United States, European Union Propose Allowing Countries With Health Crises to Import Cheaper Versions of Patented Drugs
The Bush administration and the European Commission, the European Union's executive body, said yesterday that they will submit separate proposals supporting developing countries' rights to obtain inexpensive HIV/AIDS medications produced in violation of international patents by countries such as India and Brazil, the Wall Street Journal reports (Winestock/King, Wall Street Journal, 6/25). The proposals, which are expected to be submitted today to a World Trade Organization council in Geneva, Switzerland, build upon a declaration adopted at WTO talks in Doha, Qatar, last year that recognized the right of WTO members to "override patents on expensive Western drugs and make the products themselves when public health is at stake" (Geitner, AP/Nando Times, 6/24). Under the U.S. and E.U. proposals, however, developing countries, many of which cannot produce generic AIDS medicines themselves, would be permitted to "contract" with other countries -- including Brazil, India, China and Egypt -- that would market low-cost medications to treat malaria, tuberculosis and HIV/AIDS. Guidelines would be created to prevent generic drugs from being re-exported to developed countries.
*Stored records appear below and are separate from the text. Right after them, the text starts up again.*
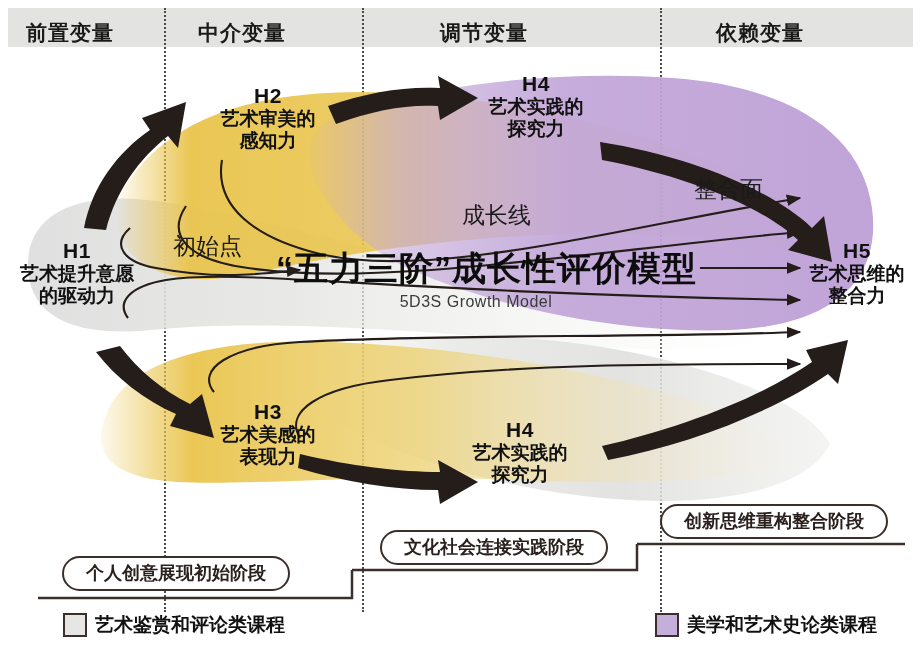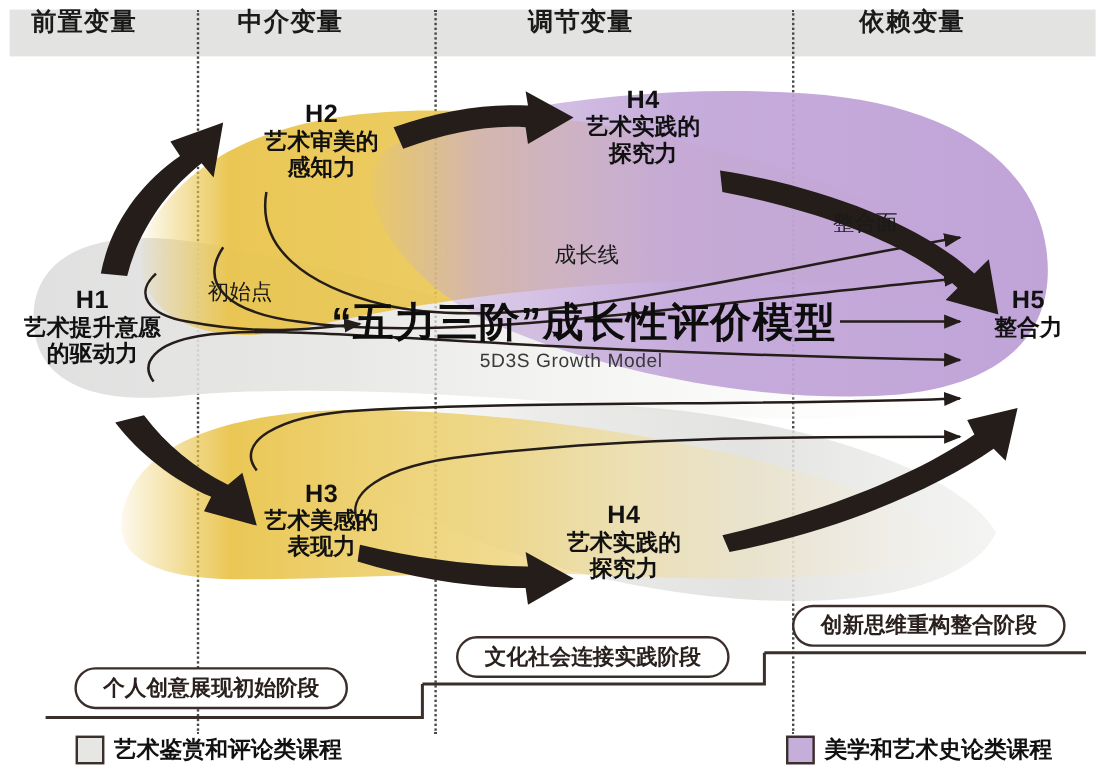--- a/index.html
+++ b/index.html
@@ -9,38 +9,38 @@
     color:#111;
   }
   #root{position:relative;width:921px;height:646px;}
 
   
   .header-band{
     position:absolute;left:8px;top:8px;width:905px;height:39px;
     background:#e3e3e1;
   }
   .hdr-label{
-    position:absolute;top:4px;
+    position:absolute;top:19px;
     font-size:21px;font-weight:bold;letter-spacing:1px;
     color:#1a1a1a;white-space:nowrap;font-family:Liberation Serif, serif;
   }
   .hdr-div{
     position:absolute;top:8px;width:0;height:604px;
     border-left:2px dotted #4a4a4a;
   }
 
   
   #canvas{position:absolute;left:0;top:0;width:921px;height:646px;}
 
   
   .lbl{position:absolute;text-align:center;white-space:nowrap;line-height:1.16;}
   .lbl .code{font-size:21px;font-weight:bold;letter-spacing:.5px;}
   .lbl .nm{font-size:19px;font-weight:bold;}
 
-  .annot{position:absolute;font-size:18px;color:#1a1a1a;white-space:nowrap;}
+  .annot{position:absolute;font-size:23px;color:#1a1a1a;white-space:nowrap;}
 
   .ctr-title{
     position:absolute;text-align:center;white-space:nowrap;
   }
   .ctr-title .zh{font-size:34px;font-weight:bold;letter-spacing:1px;color:#0d0d0d;}
   .ctr-title .en{font-size:16px;color:#3a3a3a;letter-spacing:.5px;margin-top:1px;}
 
   
   .pill{
     position:absolute;
@@ -207,20 +207,21 @@
   </div>
 
   <div class="lbl" style="left:448px;top:418px;width:144px;">
     <div class="code">H4</div>
     <div class="nm">艺术实践的</div>
     <div class="nm">探究力</div>
   </div>
 
   <div class="lbl" style="left:794px;top:239px;width:126px;">
     <div class="code">H5</div>
+    <div class="nm">艺术思维的</div>
     <div class="nm">整合力</div>
   </div>
 
   <div class="annot" style="left:173px;top:231px;">初始点</div>
   <div class="annot" style="left:462px;top:200px;">成长线</div>
   <div class="annot" style="left:694px;top:174px;">整合面</div>
 
   <div class="ctr-title" style="left:276px;top:246px;width:400px;">
     <div class="zh">“五力三阶”成长性评价模型</div>
     <div class="en">5D3S Growth Model</div>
According to trade officials, the proposals begin the process of creating policies that are not "overly burdensome" to developing countries but protect the markets of large U.S. and European pharmaceutical companies.
A Big Step Backward?
While the E.U. proposal calls for amending the Trade-Related Aspects of International Property Rights (TRIPS) agreement to allow countries to violate drug patents, U.S. pharmaceutical companies and the administration appears to support the creation of a
WTO-administered waiver system that would allow developing countries to contract out for generic drugs on a "case-by-case basis." Such a mechanism is necessary so that drug makers "at least know when someone is going to be producing [their] patented drugs," according to Mark Grayson, a spokesperson for the Pharmaceutical Research and Manufacturers of America. James Love, head of the Washington, D.C.-based Consumer Project on Technology, criticized the U.S. proposal and said, "The aim [of the waiver system] is to make this so difficult and complicated that it will seldom be invoked" by developing countries (Wall Street Journal, 6/25). Ellen t'Hoen, a spokesperson for Doctors Without Borders, added that the proposals are "needlessly complicated and won't be very workable," noting that the changes will "mandate border controls, unnecessarily burden poor countries and leave them open to legal challenges from drug companies" (Olson New York Times, 6/25).